By  on February 04, 2006 | Editorials | Comments

Debate: Class vs. Skill Systems

Debate: Frank and Garrett debate class vs. skill systems

Garrett Fuller: The most important element of MMORPGs is character development. After all this is how players interact, represent, and really enjoy the game. Giving characters a class or job system to start with allows players to choose which class works best for them. Whether a rogue, mage, healer, or tank, most players enjoy playing one of these roles. These are the classic arch types for any fantasy RPG. For science fiction games things can expand even more. You can have bounty hunters, mechs, techs, mentalists, martial artists, etc. These class groups give players the option to select something from the beginning that appeals to their play style.

Having an open field of skill for players to choose from can throw the system out of balance. Players start with a basic template and use skills to define themselves throughout the course of the game. Problem is, whatever the best skill set becomes, everyone gravitates towards it. Pretty soon you have the entire game playing one skill set. In Ultima Online you had players start out with a large option of skills from the beginning. Eventually large amounts of players moved to a caster template. The reason being that casting was a much quicker way to down opponents in a fight than swinging away at melee.

Giving players the option of a class or job at the beginning allows them to grow within the community. It’s a great feeling when someone has that one skill for their class the entire party needs. This has been the premise for RPGs from the beginning with paper and pencil D&D.


Frank Mignone: We live in a world of rules and limitations…do this, don’t do that, it’s the price we pay for living in a civilized society. MMORPGs are meant to be a little escape from that reality, a trip into the world of the fantastic, where anything is possible. Lately, it’s getting harder to tell the difference. My druid in WoW tried to pick up a sword when an invisible Blizzard employee snatched it away "You can’t use that! Druids can’t use swords, everyone knows that!" Says who and since when! What is next? ‘No Loitering’ signs in Ironforge?

Let me play my game, my way! You said in games without job classes or some means to focus a player’s skills, everyone ends up being the same thing. Is that why I seem to see more Hunters and Shaman in WoW then any other class? If you limit my ‘abilities’ to only a few job classes, the odds that I will start to be like everyone else increases drastically simply because there is less choice. If I want to be a wizard who wields a long sword and a staff, let me (worked rather well for Gandalf, if I remember correctly, so why not me?).

Eve Online lets me learn the skills I want to learn. I can focus on combat, science, industry, mining, or any combination I choose! The only limitations revolve around prerequisites, which make perfect sense. I mean, you’d have to have a firm understanding of basic mining skills before you can comprehend the advanced skills. But at no point does the game tell me "Congratulations on learning those advanced mining skills (we have to take away your battleship now.)!" The only limitation I want placed on me when I play an MMORPG is my own imagination.

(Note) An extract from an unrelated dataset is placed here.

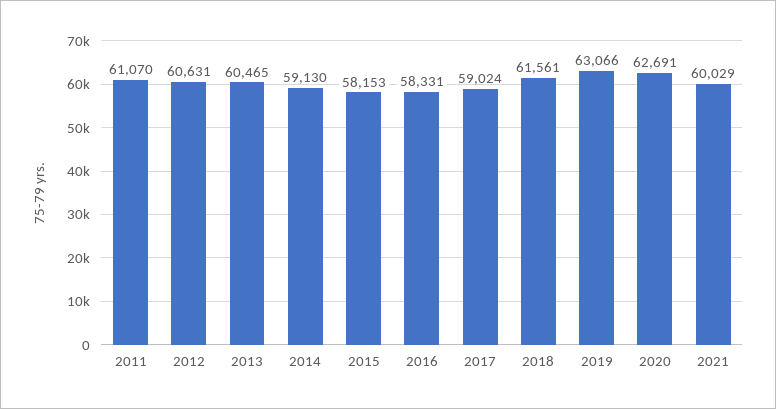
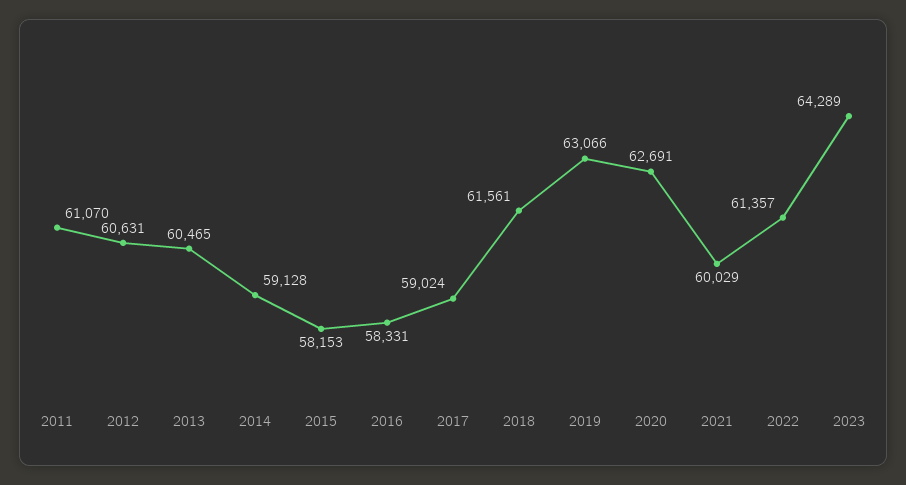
2014: 59130 -> 59128
2022: none -> 61357
2023: none -> 64289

Garrett Fuller: Skill sets work very well when contained in a class or job structure. There are plenty of archetype character classes which players are drawn too. I have friends who only play healers. People love combat, so they hack and slash there way through the fray. Some players love thrown weapons or archery. Giving players a fun class or job selection allows them to enjoy their preferred play style right from the beginning. Now, I believe having certain skills and abilities among the classes makes perfect sense. Developers should strive to keep these abilities within the class structure of the game. Some fighters may want to use daggers, some war hammers. Overall it creates a better group structure for players.

MMORPGs are all about playing with a community. That community gives each player a role to fulfill. By having player jobs or classes it helps people add their role to the group, realm, community and game as a whole. In Dark Age of Camelot the eight man PvP groups that ran around the realms fighting each other was one of the most dynamic parts of the game. Each class had a role and the group functioned as a strong unit together. This made players work hard to help each other win fights. In games that have classes for characters to play the group dynamic grows drastically. If you just allow open skills, then players will be using the same facilities to bring down their foes. With classes you have the tank running up and hacking away, the healer supporting the tank, the rogue or damage-per-second class attacking from the side, the mage handling crowd control. There are so many fun aspects to working as a group.

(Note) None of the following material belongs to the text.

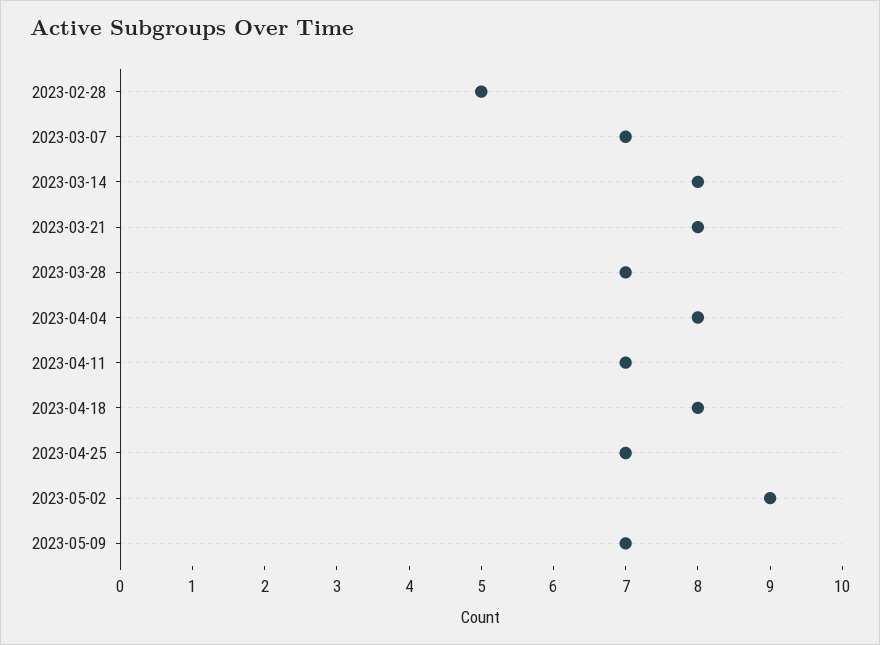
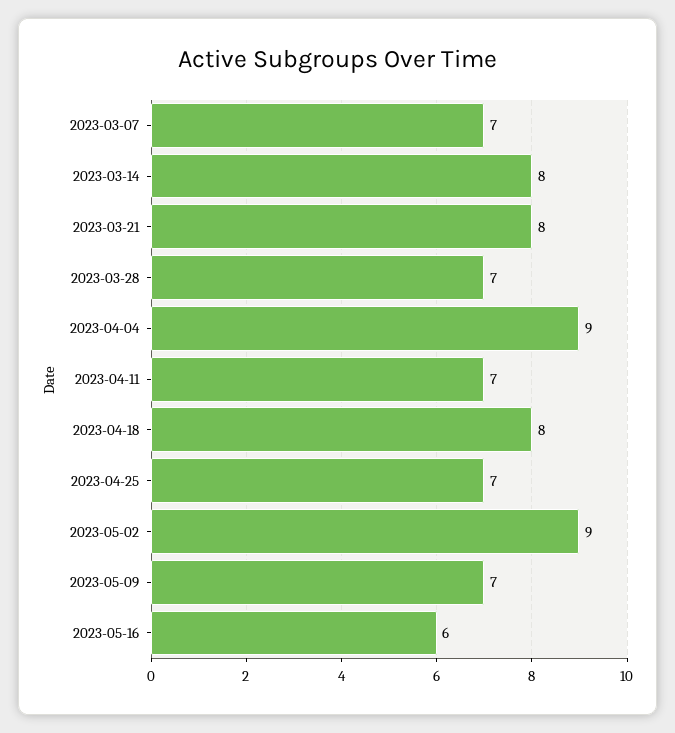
2023-02-28: 5 -> none
2023-04-04: 8 -> 9
2023-05-16: none -> 6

Frank Mignone: Why is it assumed that everyone will learn the same skills in an open system? You just said that with class restrictions, people pick different ways to play. So if the skill system were open, those players would suddenly want to play just like everyone else? Players seek individuality in their appearance, abilities, and play style. With class restrictions, you severely limit their options.

Star Wars Galaxies had a hybrid system at one point, with dozens of job classes. Then they let you pick and choose skills (limited by prerequisites) from the various jobs, letting you create a unique character. It was a very flexible compromise. Recently, those job classes were reduced to a paltry nine and you can no longer customize between the jobs. Before the changes, I was a bounty hunter-creature handler-medic. Then Sony cuts off my arms and legs, puts the offending light saber in my mouth and says "Here Slug-boy, now you can be a Jedi." Keep the light saber and give me back the freedom to choose my own skills!

The skills an avatar learns should be at the choice of the player. SWGs proved that if players have that choice, and then you take that choice away, the player go away too. People want choice and the chance to stand out as a unique individual. Part of the fun of MMORPGs is making a character that is unique to you. Making my avatar look, fight, and play like a lot of other people based on a pre-determined skill-set violates this principle.


Garrett Fuller: The reason players will gravitate to a certain skill set is because those skills will work better than others in a combat situation. Those players who specialize in them will always win over players who took the lesser skills. This becomes an issue of game balance and can easily be cured by keeping a class or job system in place.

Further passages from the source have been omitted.